**Provided records:**
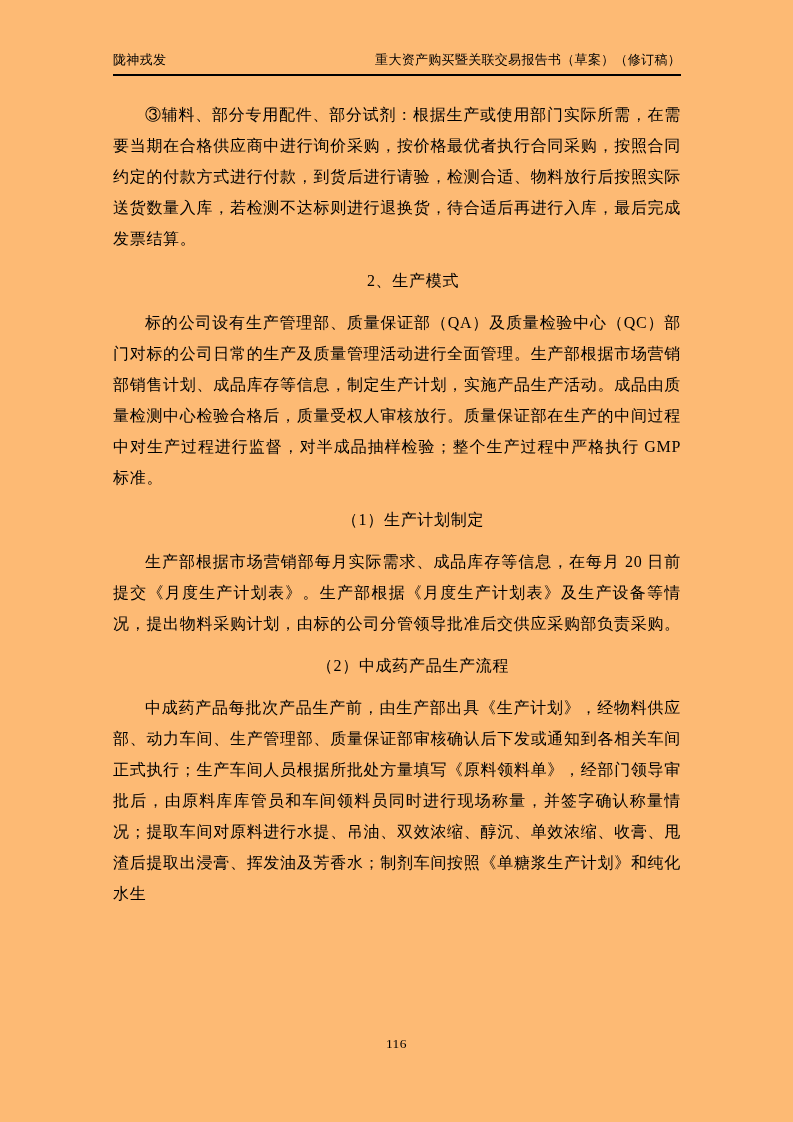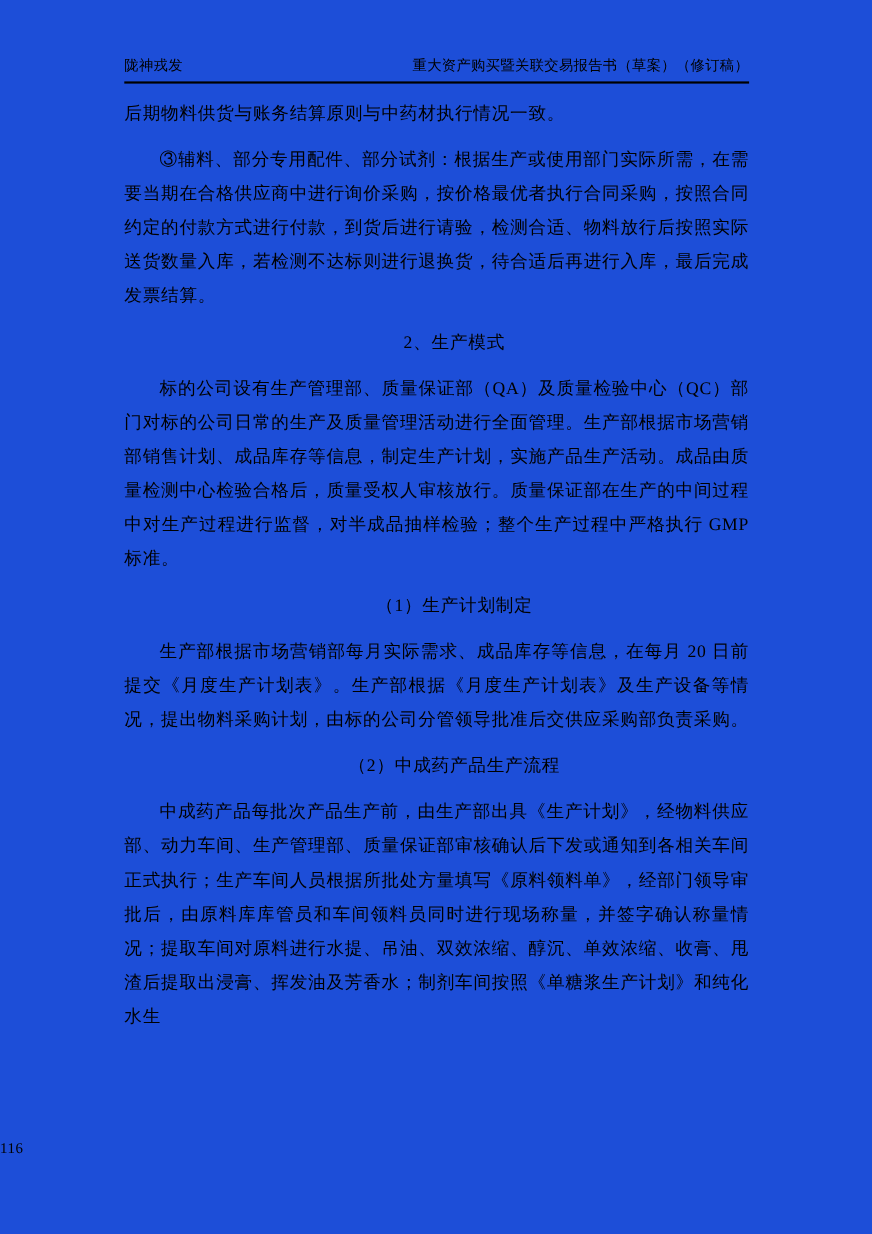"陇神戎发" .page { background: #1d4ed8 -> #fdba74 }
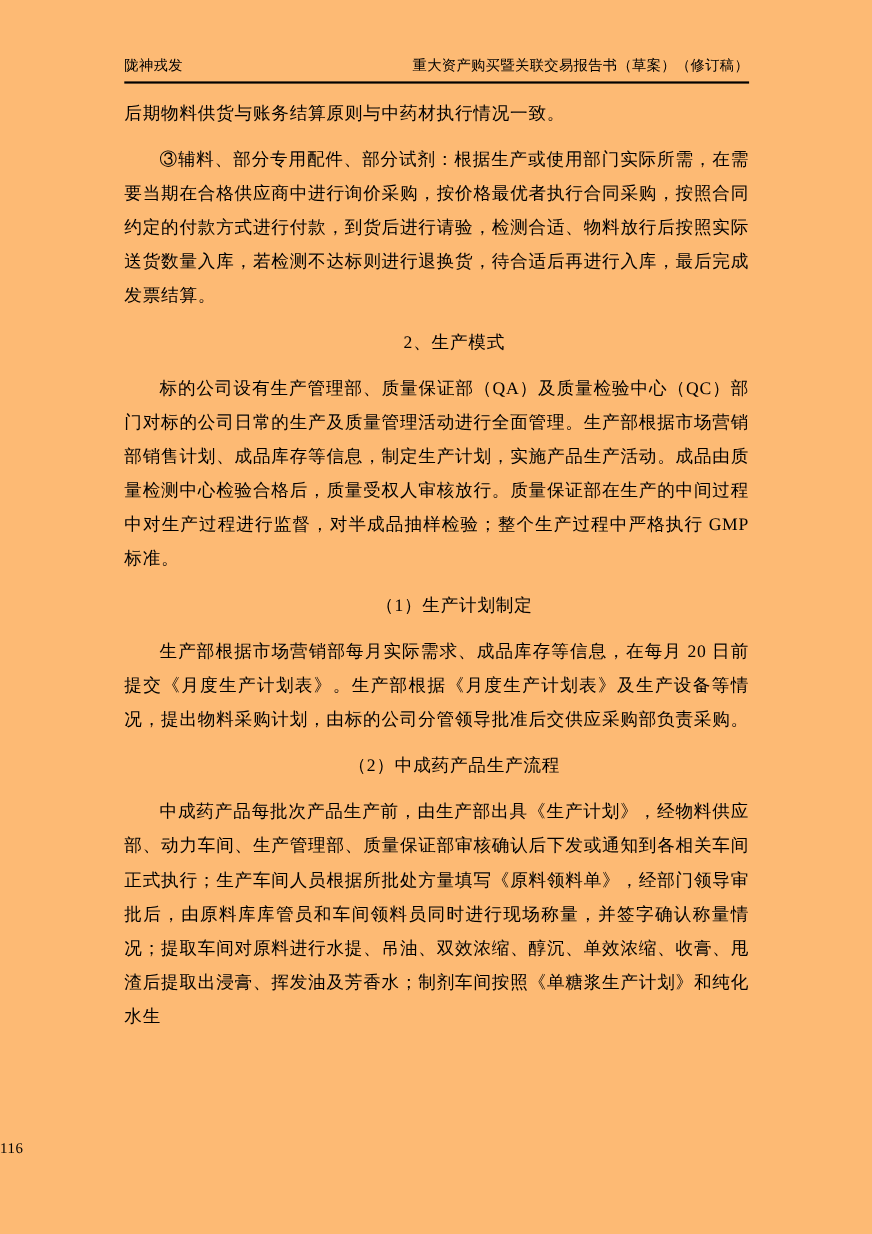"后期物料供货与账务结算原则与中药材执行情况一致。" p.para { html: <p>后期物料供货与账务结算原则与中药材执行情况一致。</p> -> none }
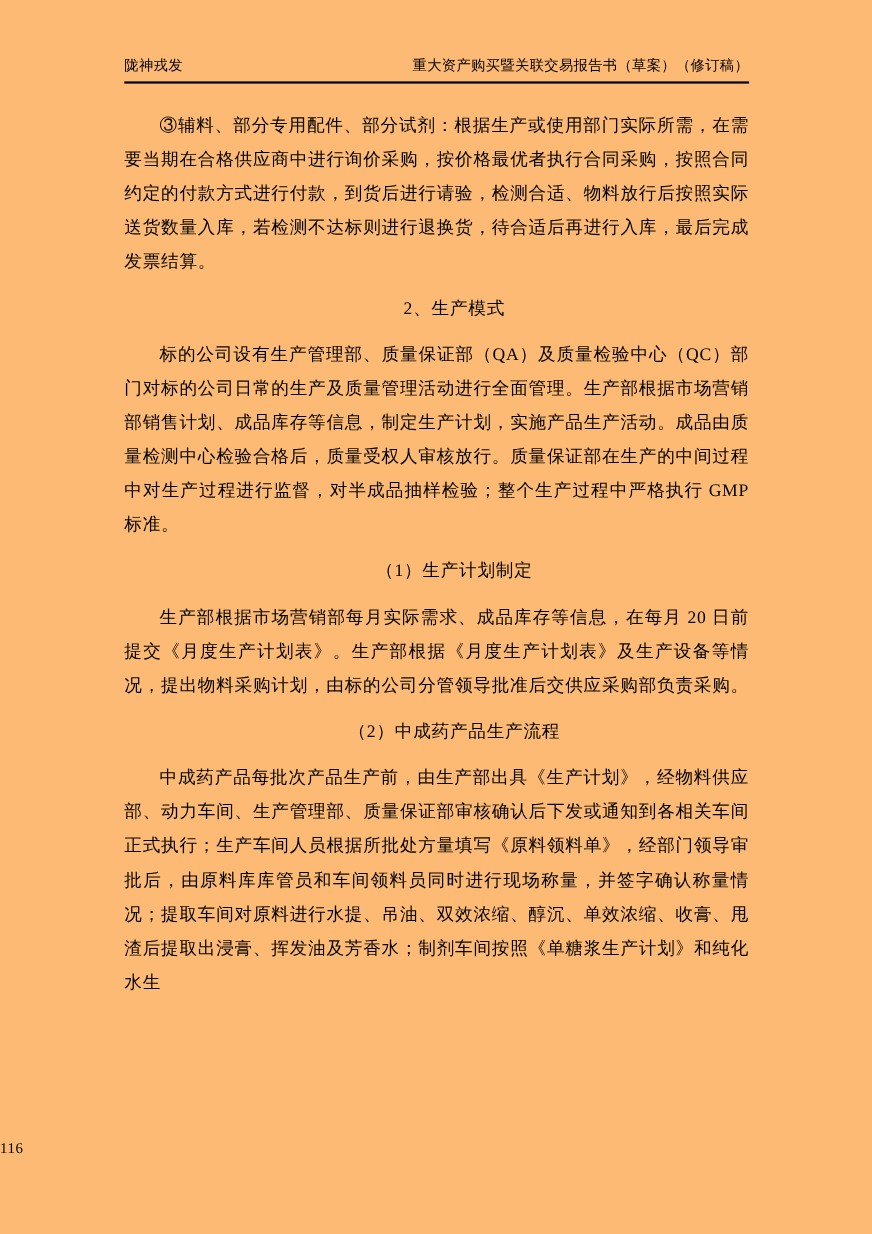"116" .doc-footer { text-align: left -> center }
---
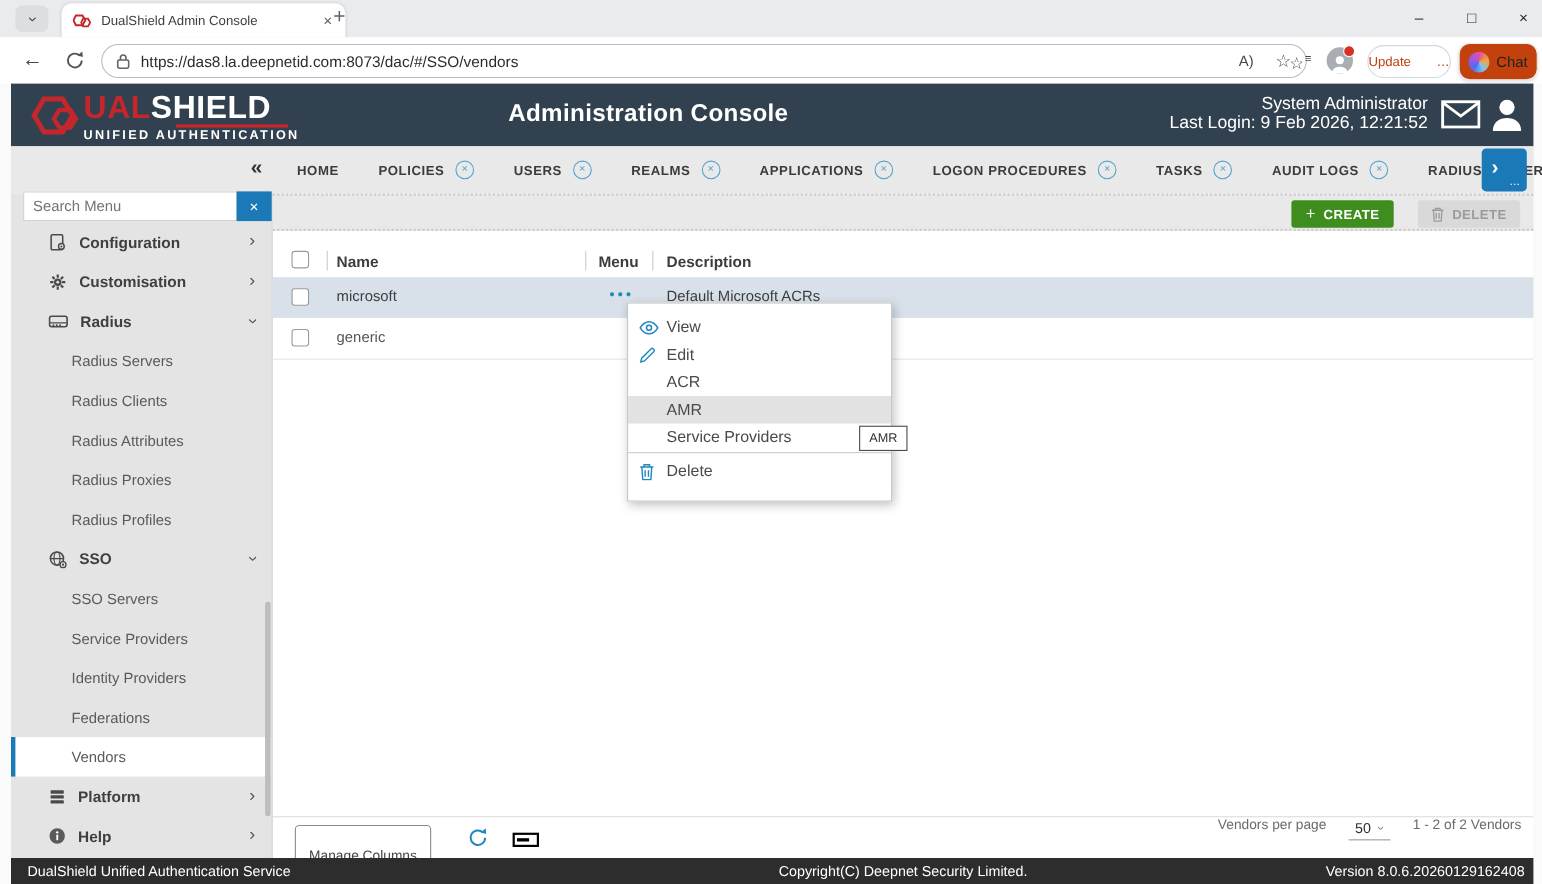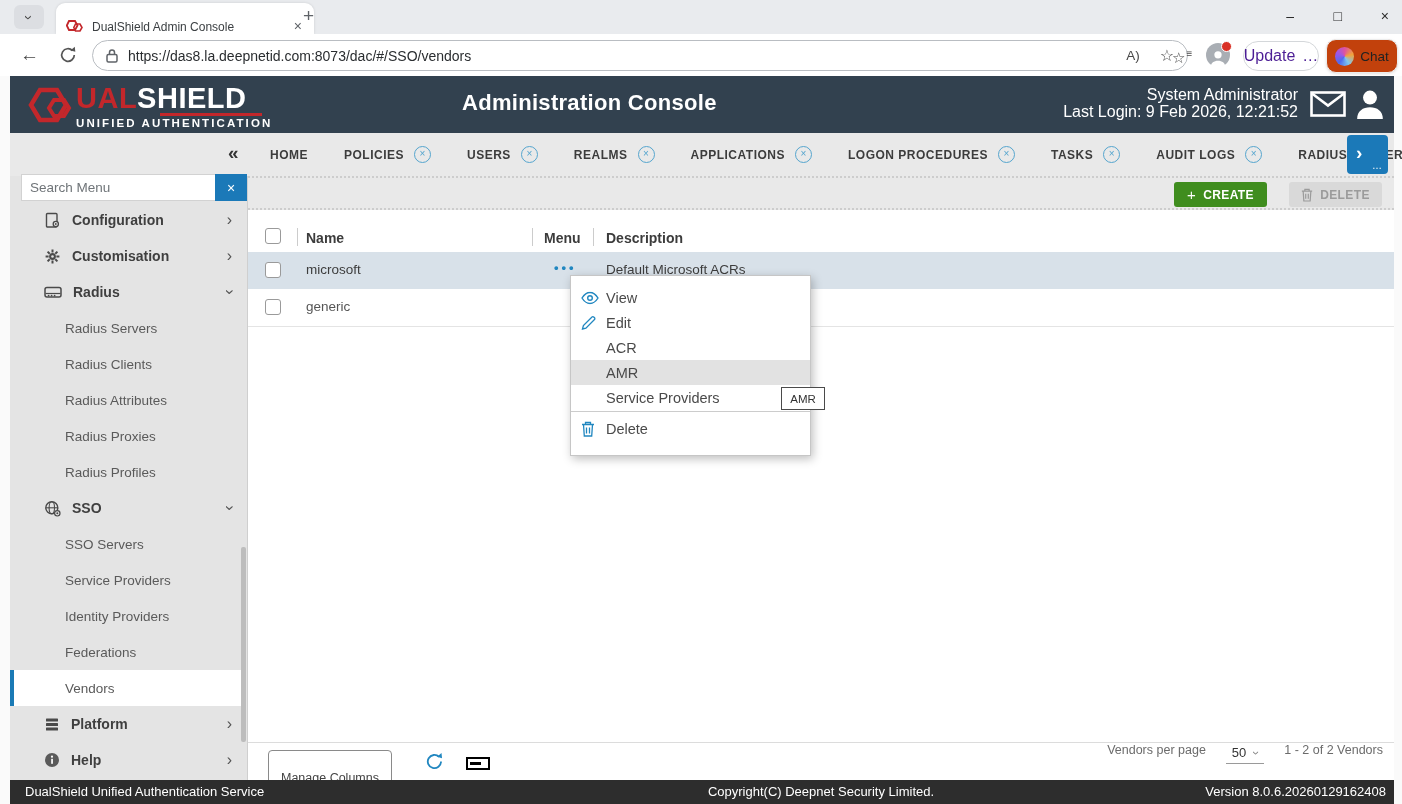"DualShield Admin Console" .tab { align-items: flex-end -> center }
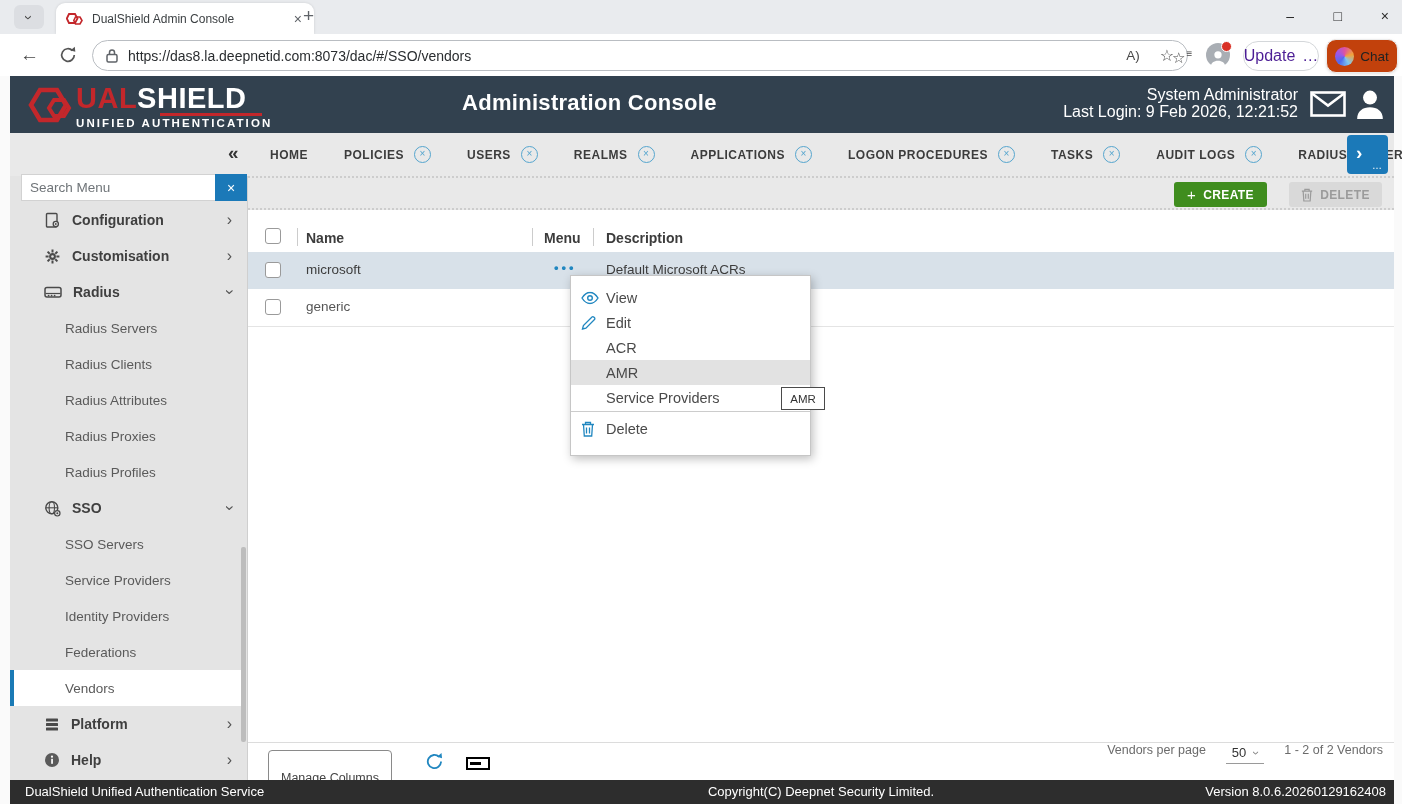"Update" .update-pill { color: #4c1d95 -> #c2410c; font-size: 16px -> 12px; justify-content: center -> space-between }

**Problem to solve:**
In the listing above, find the line containing "background: #1d4ed8 ->" and the line containing "text-align: left ->", then output those two lines and everything between them exactly as written, without the images.

**Answer to this task:**
"陇神戎发" .page { background: #1d4ed8 -> #fdba74 }
"后期物料供货与账务结算原则与中药材执行情况一致。" p.para { html: <p>后期物料供货与账务结算原则与中药材执行情况一致。</p> -> none }
"116" .doc-footer { text-align: left -> center }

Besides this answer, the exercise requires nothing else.